How does this relate to the news from Louisiana? Well, as it happens, many of these recent extreme weather events are a kind of “punishment” — not in the conservative-theological sense of tit-for-tat justice meted out by an Abusive Father on High, but in the more progressive-theological sense of unforeseen consequences of reckless human actions. As a species, we are reaping what we’ve sown. Climate scientists have said for years that global climate change will lead to more frequent severe weather events, and now those events appear to be here. This isn’t quite the same as Deuteronomy’s Cosmic Cop, but it is a useful reminder of responsibility and causality. We created this situation because of greed and lack of wisdom. And now, here are the consequences.
None of this depends on talk of punishment and sin. This is about actions and consequences — a bit like the Buddhist notion of karma, but without the magical thinking. Let’s translate Deuteronomy 13 into contemporary language: When we turn our back on values like respect, sustainability and responsibility, when we turn toward idols of greed and ignorance, the earth will turn against us. No puppet master behind the scenes, and no need to anthropomorphize or deify Mother Earth herself. Just cause and effect. We were greedy, and here’s the result.

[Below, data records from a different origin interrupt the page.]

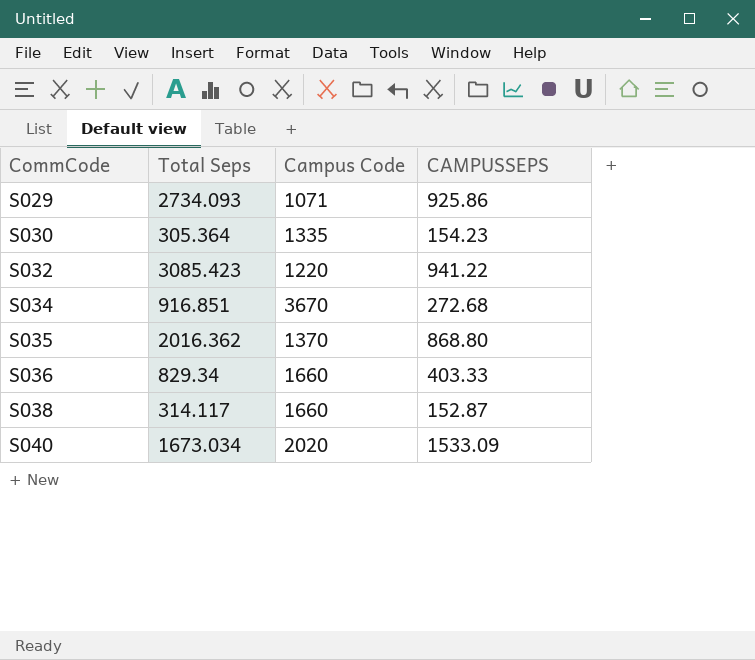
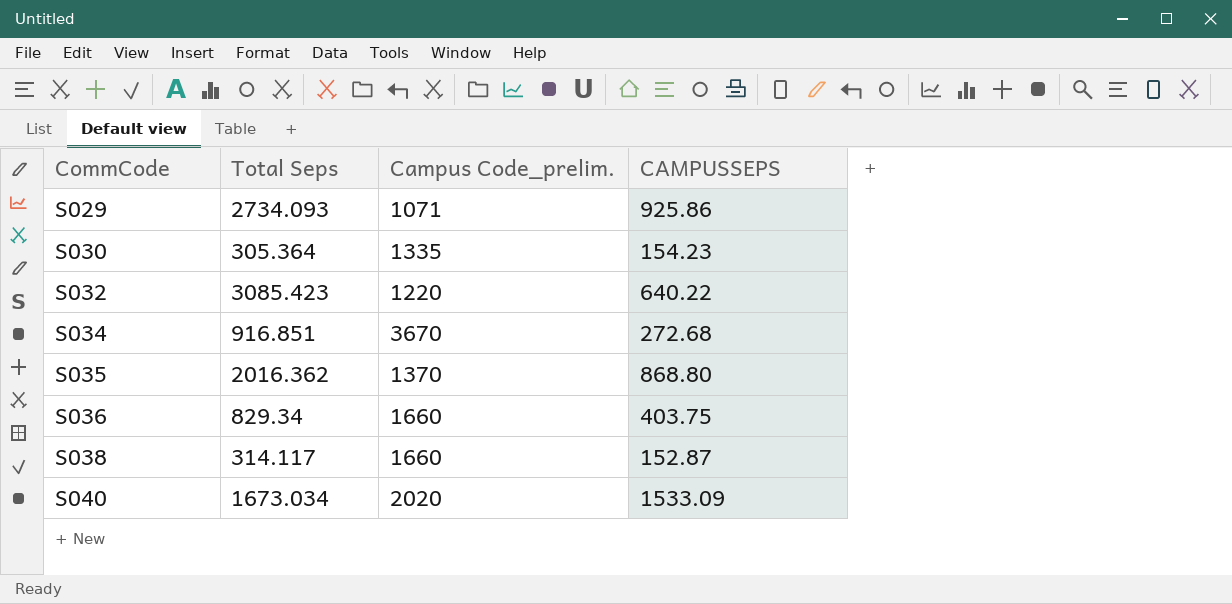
column name: Campus Code -> Campus Code_prelim.
S032 | CAMPUSSEPS: 941.22 -> 640.22
S036 | CAMPUSSEPS: 403.33 -> 403.75

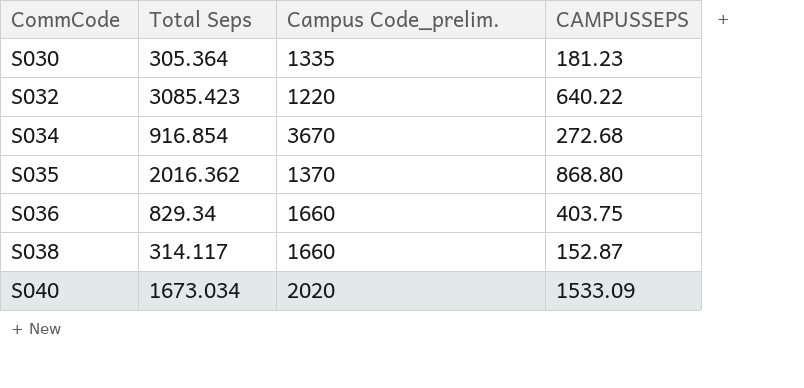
row S029: 2734.093 | 1071 | 925.86 -> none
S030 | CAMPUSSEPS: 154.23 -> 181.23
S034 | Total Seps: 916.851 -> 916.854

This is a theodicy I could teach to children. There is no such thing as a free lunch. Ignoring a problem does not make it go away. The failure to make difficult choices is, itself, a choice. And what some people do (or don’t do) affects other people — including innocent people, like the recent victims of the tornadoes and floods. We are all connected, and we’re all in this together.
These are the kinds of religious conclusions I’d like to take away from the human tragedies in Tennessee, Alabama and around the globe. While they reject anthropomorphic theodicy that has been buried by science, genocide and the progress of human understanding, they flow from a worthy religious source. They are consonant with a contemporary theology, they teach important lessons and they help human beings in times of crisis understand how actions have consequences.
And finally, they are meant to engender compassion and responsibility rather than the condescension of those who think they know the mind of God. Bad things happen to good people. Sometimes we can’t do anything about them, and oftentimes they make no sense whatsoever. Then again, sometimes there are things we could have done, and still can do. In all cases, our response should be more compassion, more generosity — and, where possible, more determination to prevent such evil from happening again.